= Upper Lusatian Heath and Pond Landscape =

The Upper Lusatian Heath and Pond Landscape (also ... District or ... Lake District, Oberlausitzer Heide- und Teichgebiet; Hornjołužyska krajina holy a hatow) is a natural region in Saxony. It runs from a line between Wittichenau and Kamenz for roughly 60 kilometres in an east-west direction as far as the River Neisse. Its width between the bordering natural regions of the Upper Lusatian Gefilde and Eastern Upper Lusatia to the south and the Muskau Heath and Upper Lusatian Mining Region to the north is between 15 and 20 kilometres.

The landscape is a transition zone between the hilly southern part of Upper Lusatia and Lower Lusatia. Its central part takes in the Upper Lusatian Heath and Pond Landscape Biosphere Reserve, whose core zone is a nature reserve.

The region is part of the Saalian glaciation meltwater valley or urstromtal. Valley sands close to the groundwater level at heights of between 130 and 150 metres alternate with stretches of valley bottom over 500 metres wide and only a few metres lower. Dry areas lie next to waterlogged or even boggy areas.

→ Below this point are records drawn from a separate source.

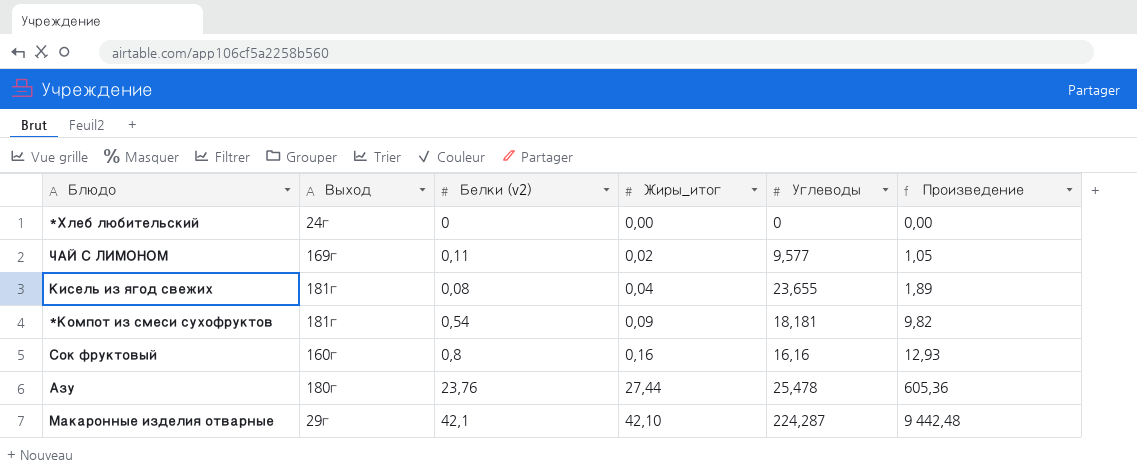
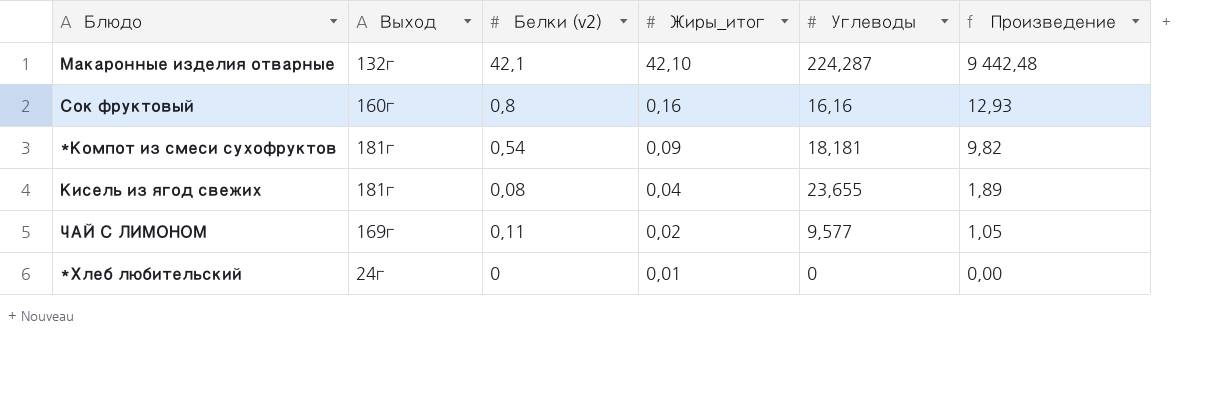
row order: Жиры_итог ascending -> Жиры_итог descending
row Азу: 180г | 23,76 | 27,44 | 25,478 | 605,36 -> none
Макаронные изделия отварные | Выход: 29г -> 132г
*Хлеб любительский | Жиры_итог: 0,00 -> 0,01

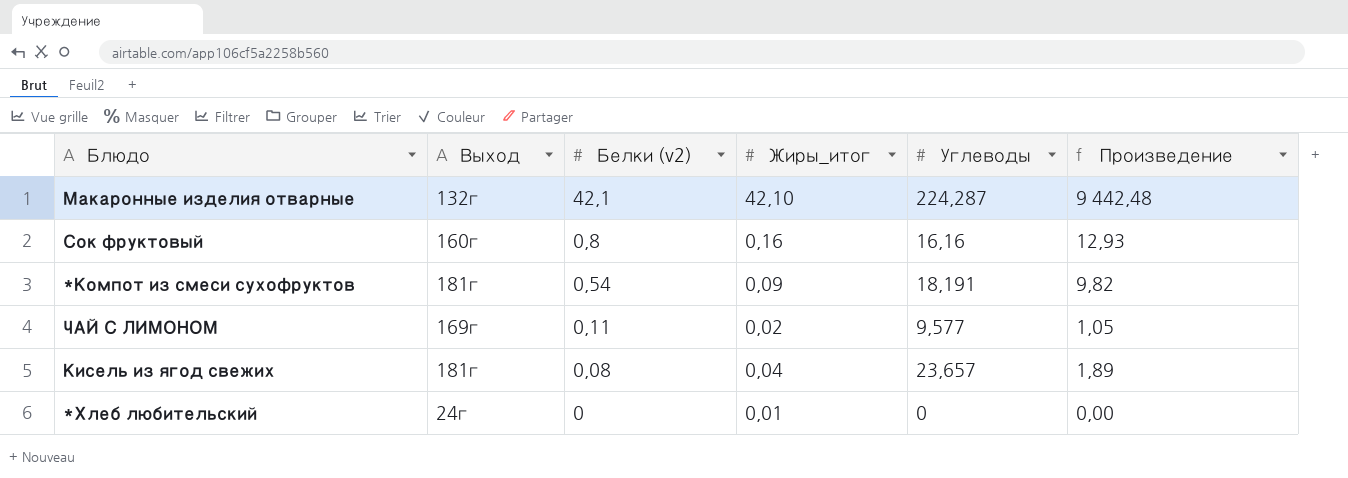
row order: Жиры_итог descending -> Белки (v2) descending
*Компот из смеси сухофруктов | Углеводы: 18,181 -> 18,191
Кисель из ягод свежих | Углеводы: 23,655 -> 23,657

Almost 10% of the area is made up of 335 ponds, which makes the Upper Lusatian Heath and Lake District the largest economically utilized pond region in Europe.

Part of the original landscape was destroyed by the brown coal open-cast mine around the Boxberg Power Station, however the pits left behind have been flooded and now form a new part of the countryside.

The potential natural vegetation (pnV) is birch and oak-pine woods, with alder and ash woods in the water meadows.